Piénselo un momento, no le llevará mucho. No creo que haya algo más español que adaptarnos, sumarnos, incorporar, todas las fiestas, gastronomías, vocablos y demás costumbres que nos llegan desde fuera. La España actual, así como nuestra personalidad, es una suma de visitantes, invasores y demás presencias a lo largo de los siglos, nos guste más o menos. Somos un poco de todos, todos han dejado una pincelada o brochazo. Por eso no comprendo a quien despotrica de Halloween, ya plenamente asentado en nuestro calendario festivo, para siempre con toda probabilidad. Hay quien lo critica con unos vaqueros cubriendo sus piernas, comiendo una hamburguesa o una pizza, escribiendo OK en sus mensajes o llamando CEO a su jefe o marketing a la publicidad. Sí, somos muy fáciles de convencer, pero es que tampoco creo que haya nada malo en este asunto.
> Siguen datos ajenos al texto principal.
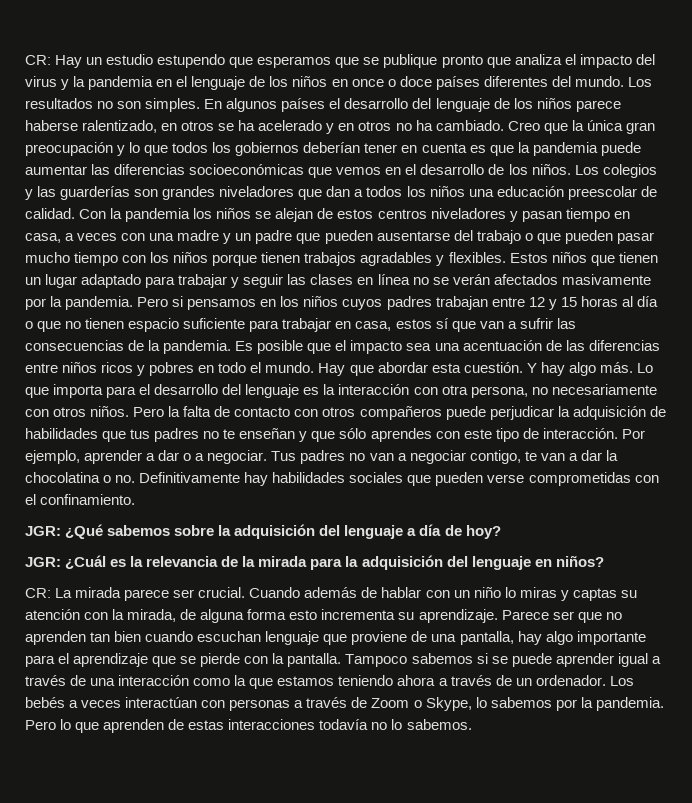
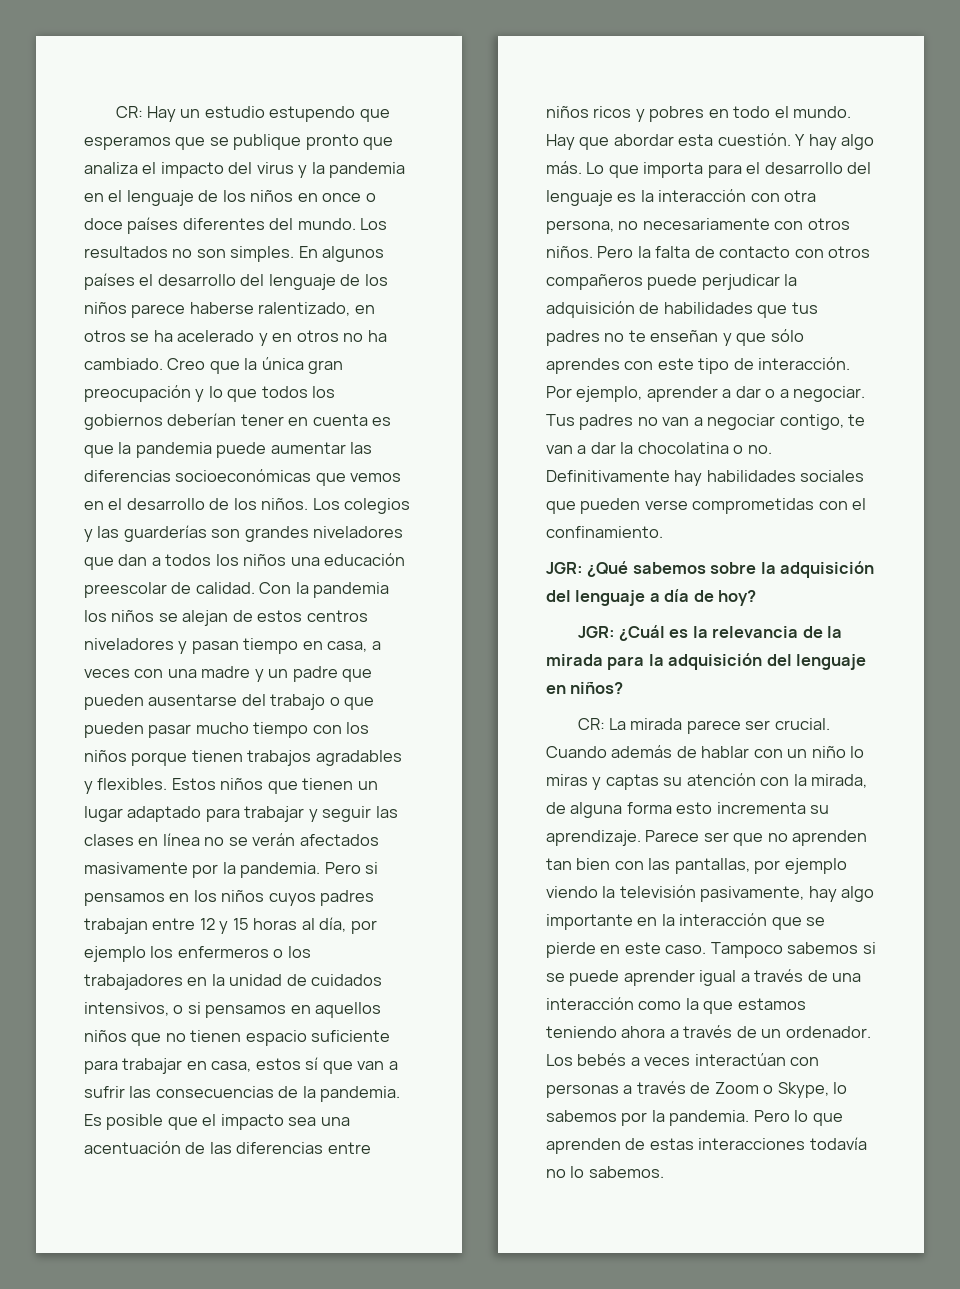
[636,296,658,307] [25,321,33,329] día o -> [319,917,377,934] [84,946,311,962] [84,974,383,990] [84,1002,382,1018] [84,1030,127,1042] día, por ejemplo los enfermeros o los trabajadores en la unidad de cuidados intensivos, o si pensamos en aquellos niños
[145,631,646,645] [25,653,342,667] cuando escuchan lenguaje que proviene de una pantalla, hay algo importante para el aprendizaje que se pierde con la pantalla. -> [614,858,847,874] [546,885,875,902] [546,913,826,930] [546,942,707,958] con las pantallas, por ejemplo viendo la televisión pasivamente, hay algo importante en la interacción que se pierde en este caso.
Lo de las palabras, porque existen en español, sí lo llevo peor, la verdad, porque gerente o mercadotecnia significan lo mismo, y todos nos entendemos. Plenamente aceptado, y asumido, Halloween, sobre todo por nuestros hijos y los padres que contemplamos lo mucho que lo disfrutan, solo nos queda celebrarlo de la mejor manera. ¿Para qué tanto batallar, sobre todo cuando se trata de una batalla perdida? Prepare caramelos, coloque una calabaza en la puerta de casa, y espere a que lleguen los chavales, con el truco o trato en la boca. No se olvide de una sesión de pelis de terror, que abundarán esa noche, de todas las calidades y épocas.
Antes de que llegara Halloween (cuentan que se coló a través de las bases militares americanas que existen en nuestra geografía, y seguro que el cine también ha influido), yo recuerdo esas frías mañanas en el cementerio. Los puestos de flores en las entradas. Esas familias que llegaban cargadas de cubos, detergente, bayetas y hasta pintura para dar un manita. Durante unos cuantos años observaba con toda la atención a estas familias, normalmente lideradas por las mujeres. Afanosas, esmeradas, dedicadas con entrega a los suyos, presentes o no. La cremación no ha sido una tendencia tan extendida hasta no hace tanto. Durante siglos hemos requerido de un lugar concreto en el que honrar y recordar a nuestros muertos.
También recuerdo el sabor de las gachas, con nueces, miel y tostones de pan frito. Ese sabor se reproduce en mis labios todos los uno de noviembre, sin pretenderlo. Fueron días tristes, predestinados a la melancolía, a padecer la ausencia. Días de dolor. Y tal vez nuestros muertos no quisieran que los recordásemos con tristeza. A mí, particularmente, no me gustaría que me recordasen de esa manera. Con una sonrisa, riendo a carcajadas, recordando mis despistes y ocurrencias (si es que las tengo), y brindando. Tendríamos que brindar todos los días, con agua mismamente.
Mis hijos no han vivido esas tristes mañanas de noviembre. Es más, apenas han entrado en un cementerio. Afortunadamente, y yo me alegro. Una fiesta que celebran con antelación, pensando de qué se van a disfrazar, ideando el maquillaje y todos esos detalles, que suelen organizar con la pandilla de amigos. Creo que esta vida es más para sonreírla, y tendríamos que evitar todos los malos tragos posibles.
Puede que por eso entienda, y hasta celebre, Halloween, porque ha traído fiesta, sonrisa y celebración, mayoritariamente colectiva, a lo que hasta no hace tanto era tristeza y melancolía, en soledad en gran medida. Inevitablemente, porque hay amores eternos, nos acordamos de los que ya no están, y que tanto nos han marcado. Tal vez recordarlos sea el mejor homenaje, el sentir que siguen estando con nosotros.